» **RAW DATA**
________________________

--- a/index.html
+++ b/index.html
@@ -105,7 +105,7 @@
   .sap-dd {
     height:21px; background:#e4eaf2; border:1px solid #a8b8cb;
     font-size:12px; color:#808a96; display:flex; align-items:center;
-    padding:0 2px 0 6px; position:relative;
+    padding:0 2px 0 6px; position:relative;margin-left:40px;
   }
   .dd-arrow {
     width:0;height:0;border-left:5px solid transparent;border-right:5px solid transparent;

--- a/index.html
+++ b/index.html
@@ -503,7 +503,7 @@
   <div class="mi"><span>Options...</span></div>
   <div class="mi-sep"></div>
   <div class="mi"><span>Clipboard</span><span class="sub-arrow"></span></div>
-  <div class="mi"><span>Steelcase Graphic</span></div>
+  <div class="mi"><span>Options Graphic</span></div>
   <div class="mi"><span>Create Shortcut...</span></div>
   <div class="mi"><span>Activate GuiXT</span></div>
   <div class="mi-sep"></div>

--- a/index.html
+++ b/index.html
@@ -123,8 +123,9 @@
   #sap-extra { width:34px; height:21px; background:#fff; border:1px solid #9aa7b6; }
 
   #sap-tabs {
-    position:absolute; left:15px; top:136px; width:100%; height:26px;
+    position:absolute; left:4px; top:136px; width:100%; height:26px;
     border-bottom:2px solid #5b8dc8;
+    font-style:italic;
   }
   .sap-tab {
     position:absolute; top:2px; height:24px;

________________________

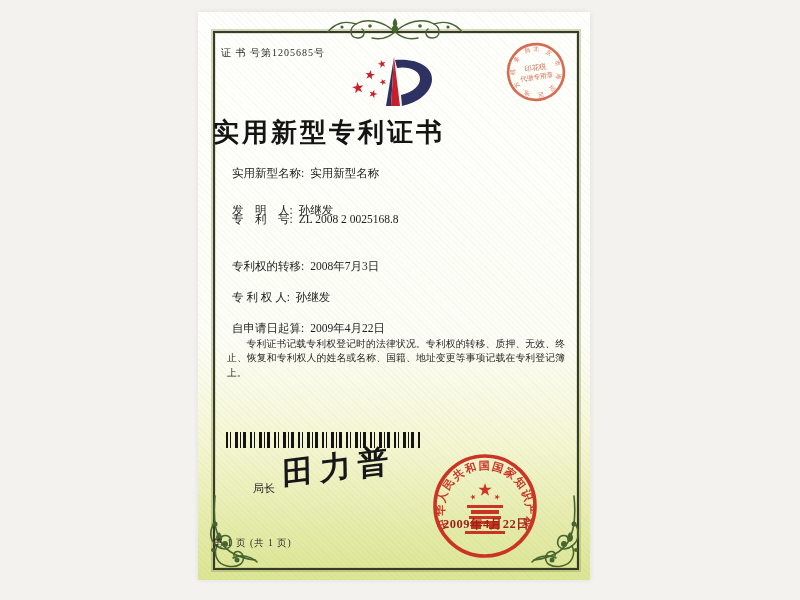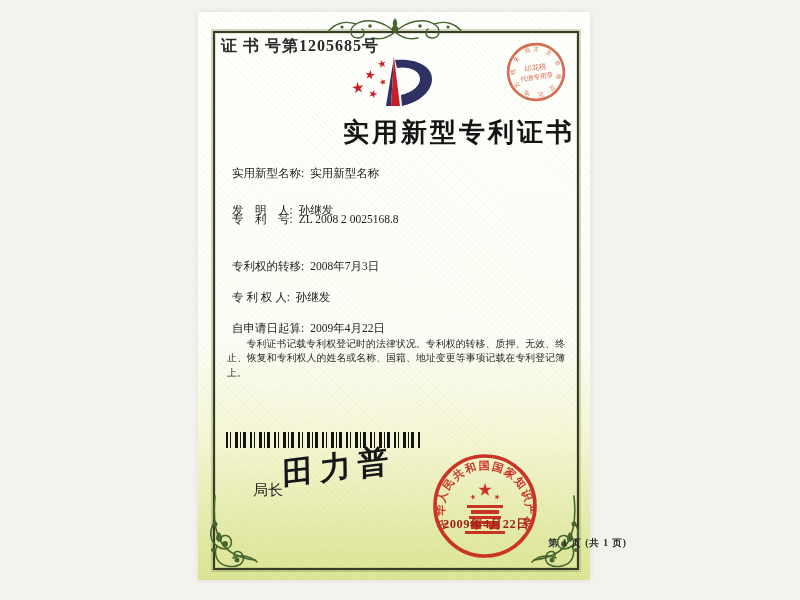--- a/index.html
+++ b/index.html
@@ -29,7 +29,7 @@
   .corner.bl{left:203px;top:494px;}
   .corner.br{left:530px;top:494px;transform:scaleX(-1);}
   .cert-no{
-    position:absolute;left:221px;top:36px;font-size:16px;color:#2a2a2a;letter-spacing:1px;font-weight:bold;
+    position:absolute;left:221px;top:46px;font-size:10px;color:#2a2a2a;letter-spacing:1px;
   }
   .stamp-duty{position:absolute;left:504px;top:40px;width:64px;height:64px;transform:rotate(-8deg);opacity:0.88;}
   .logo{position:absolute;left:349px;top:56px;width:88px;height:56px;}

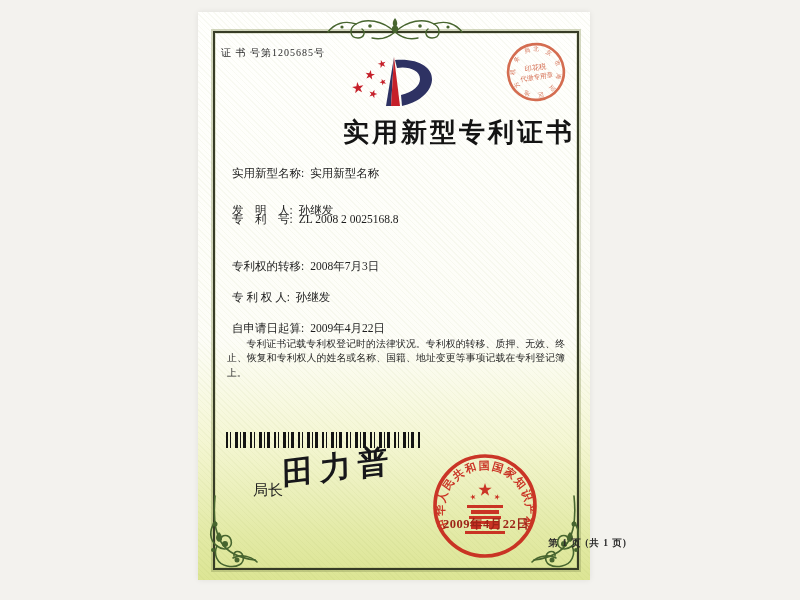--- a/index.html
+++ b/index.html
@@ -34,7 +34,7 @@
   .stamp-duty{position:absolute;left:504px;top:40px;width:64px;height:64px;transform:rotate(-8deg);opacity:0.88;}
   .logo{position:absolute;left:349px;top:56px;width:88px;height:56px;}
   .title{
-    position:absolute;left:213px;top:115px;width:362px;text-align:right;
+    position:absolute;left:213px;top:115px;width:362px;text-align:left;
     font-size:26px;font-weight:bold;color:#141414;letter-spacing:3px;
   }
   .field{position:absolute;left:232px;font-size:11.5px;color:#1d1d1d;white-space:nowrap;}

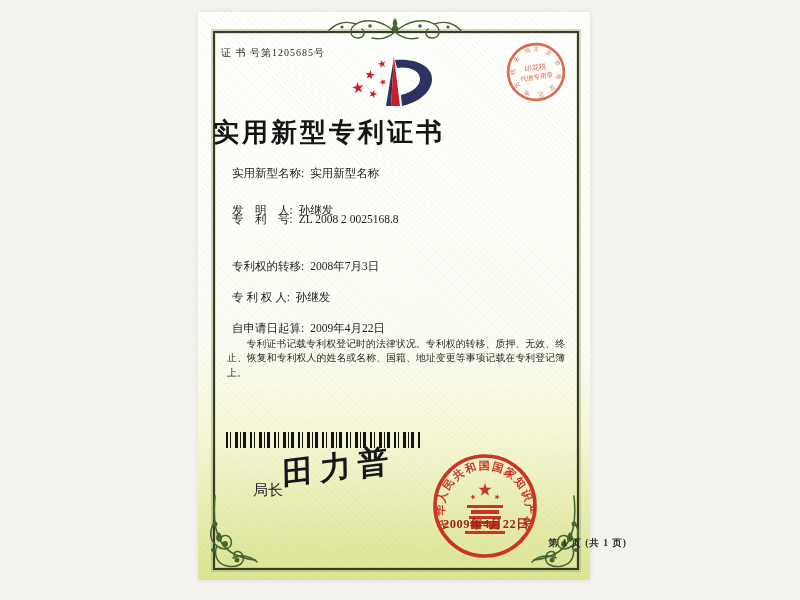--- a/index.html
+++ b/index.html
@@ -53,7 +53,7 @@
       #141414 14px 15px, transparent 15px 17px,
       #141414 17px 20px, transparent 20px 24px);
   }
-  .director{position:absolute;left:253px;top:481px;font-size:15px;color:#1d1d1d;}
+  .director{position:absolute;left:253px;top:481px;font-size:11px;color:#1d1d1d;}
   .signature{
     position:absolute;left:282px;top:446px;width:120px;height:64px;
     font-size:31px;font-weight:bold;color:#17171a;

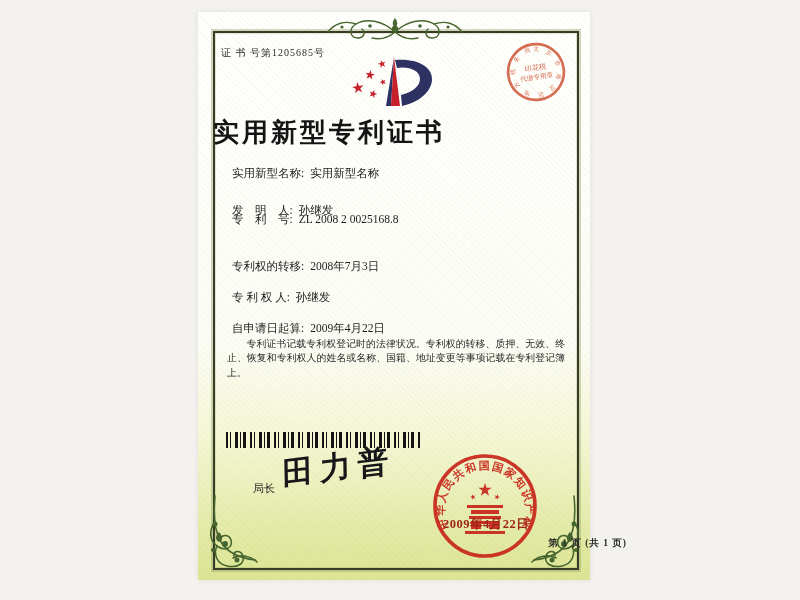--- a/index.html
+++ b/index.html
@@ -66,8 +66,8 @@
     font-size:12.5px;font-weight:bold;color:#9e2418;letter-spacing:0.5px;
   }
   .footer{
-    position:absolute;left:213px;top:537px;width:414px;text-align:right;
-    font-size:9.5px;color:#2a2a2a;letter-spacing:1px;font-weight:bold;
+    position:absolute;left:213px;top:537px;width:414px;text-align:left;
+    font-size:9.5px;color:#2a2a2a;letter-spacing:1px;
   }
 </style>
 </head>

________________________

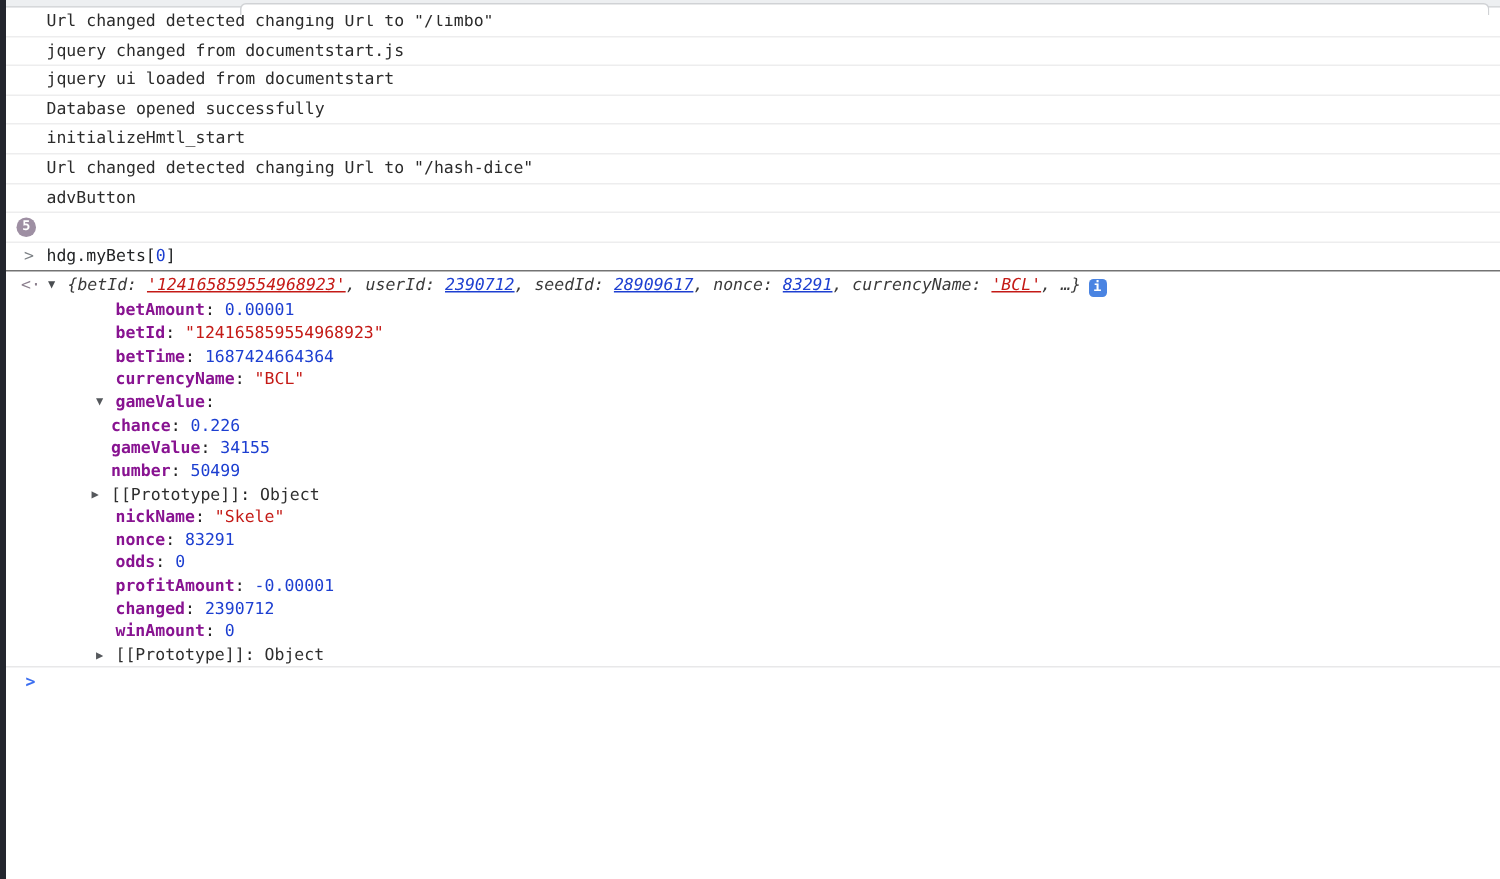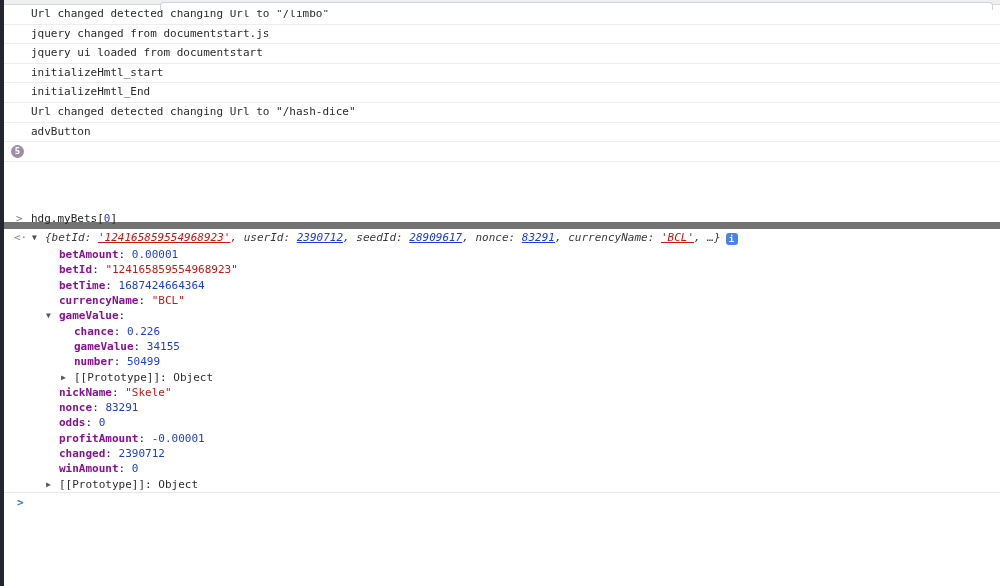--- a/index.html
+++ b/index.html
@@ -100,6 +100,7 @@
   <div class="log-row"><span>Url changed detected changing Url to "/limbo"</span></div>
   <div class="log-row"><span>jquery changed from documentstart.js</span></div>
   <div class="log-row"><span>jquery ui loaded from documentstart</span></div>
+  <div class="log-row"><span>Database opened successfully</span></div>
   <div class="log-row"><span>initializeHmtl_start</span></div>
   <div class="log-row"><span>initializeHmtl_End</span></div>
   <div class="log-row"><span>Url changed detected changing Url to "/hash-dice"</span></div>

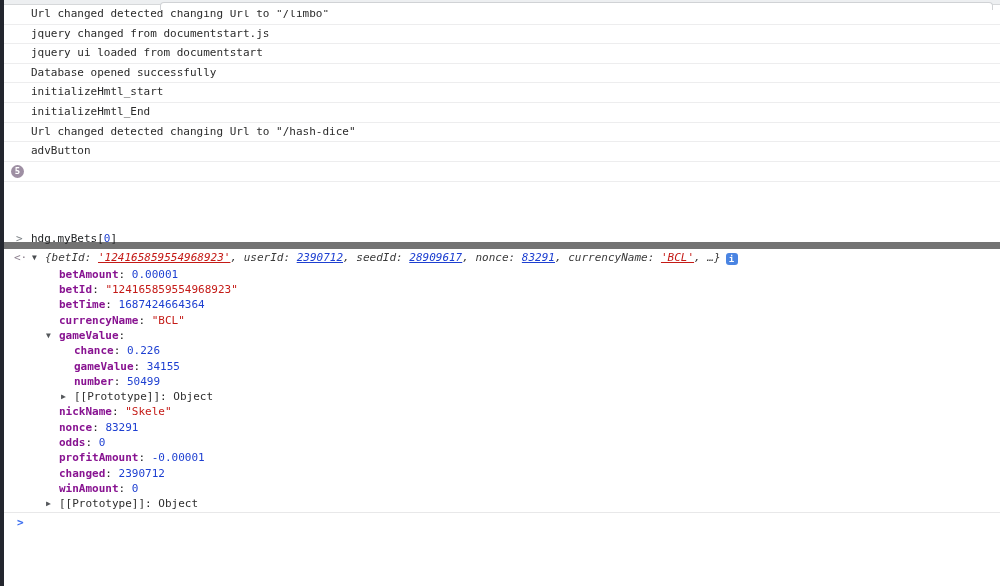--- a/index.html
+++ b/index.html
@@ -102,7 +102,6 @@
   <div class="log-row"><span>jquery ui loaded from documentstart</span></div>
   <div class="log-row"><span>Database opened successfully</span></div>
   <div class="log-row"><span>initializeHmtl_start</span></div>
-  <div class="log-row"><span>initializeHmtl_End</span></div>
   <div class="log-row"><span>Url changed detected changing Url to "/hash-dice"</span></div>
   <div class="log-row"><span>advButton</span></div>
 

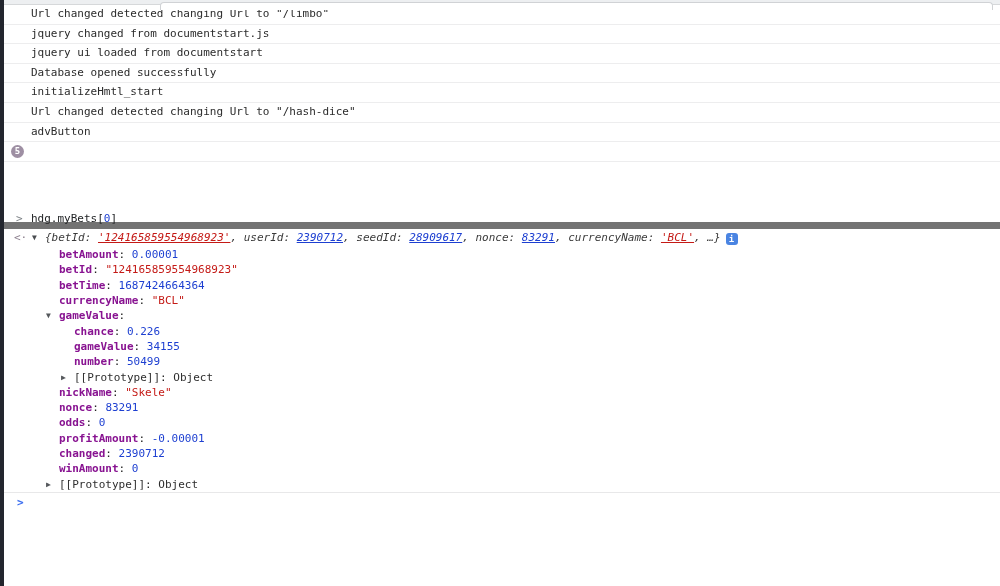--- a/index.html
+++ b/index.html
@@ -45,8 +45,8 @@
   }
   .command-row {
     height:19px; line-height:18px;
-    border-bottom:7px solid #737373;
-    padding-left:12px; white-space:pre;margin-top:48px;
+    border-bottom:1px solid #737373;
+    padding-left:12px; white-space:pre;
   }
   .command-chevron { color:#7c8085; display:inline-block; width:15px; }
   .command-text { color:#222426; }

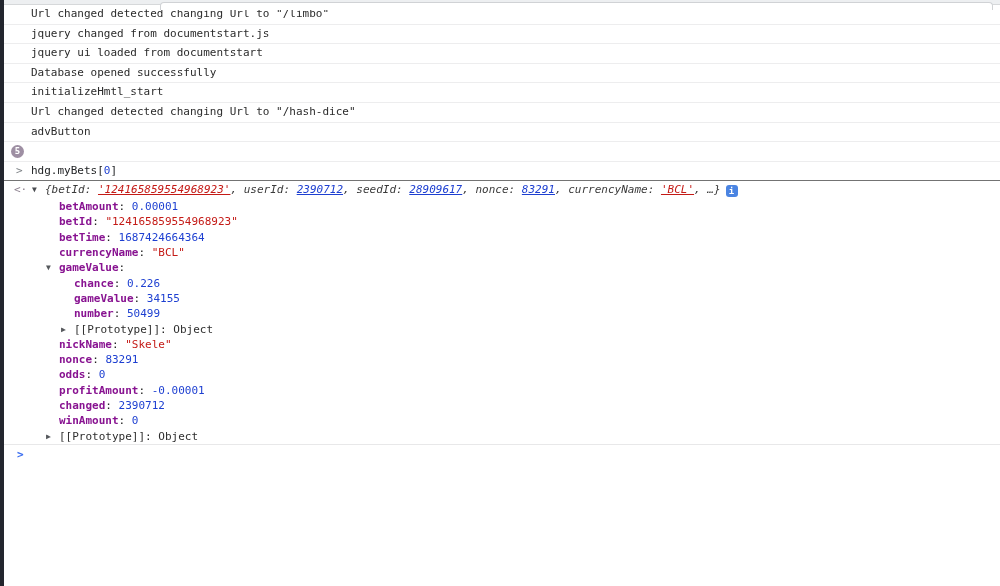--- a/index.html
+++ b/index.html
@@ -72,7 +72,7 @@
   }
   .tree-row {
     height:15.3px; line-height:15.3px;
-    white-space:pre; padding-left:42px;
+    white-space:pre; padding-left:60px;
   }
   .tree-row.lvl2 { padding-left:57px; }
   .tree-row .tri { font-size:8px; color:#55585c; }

________________________

» **THE TASK**
Your answer should be the lines of the material above that include "changed".

» **RESULT OF THE EXERCISE**
   <div class="log-row"><span>Url changed detected changing Url to "/limbo"</span></div>
   <div class="log-row"><span>jquery changed from documentstart.js</span></div>
   <div class="log-row"><span>Url changed detected changing Url to "/hash-dice"</span></div>
   <div class="log-row"><span>Url changed detected changing Url to "/hash-dice"</span></div>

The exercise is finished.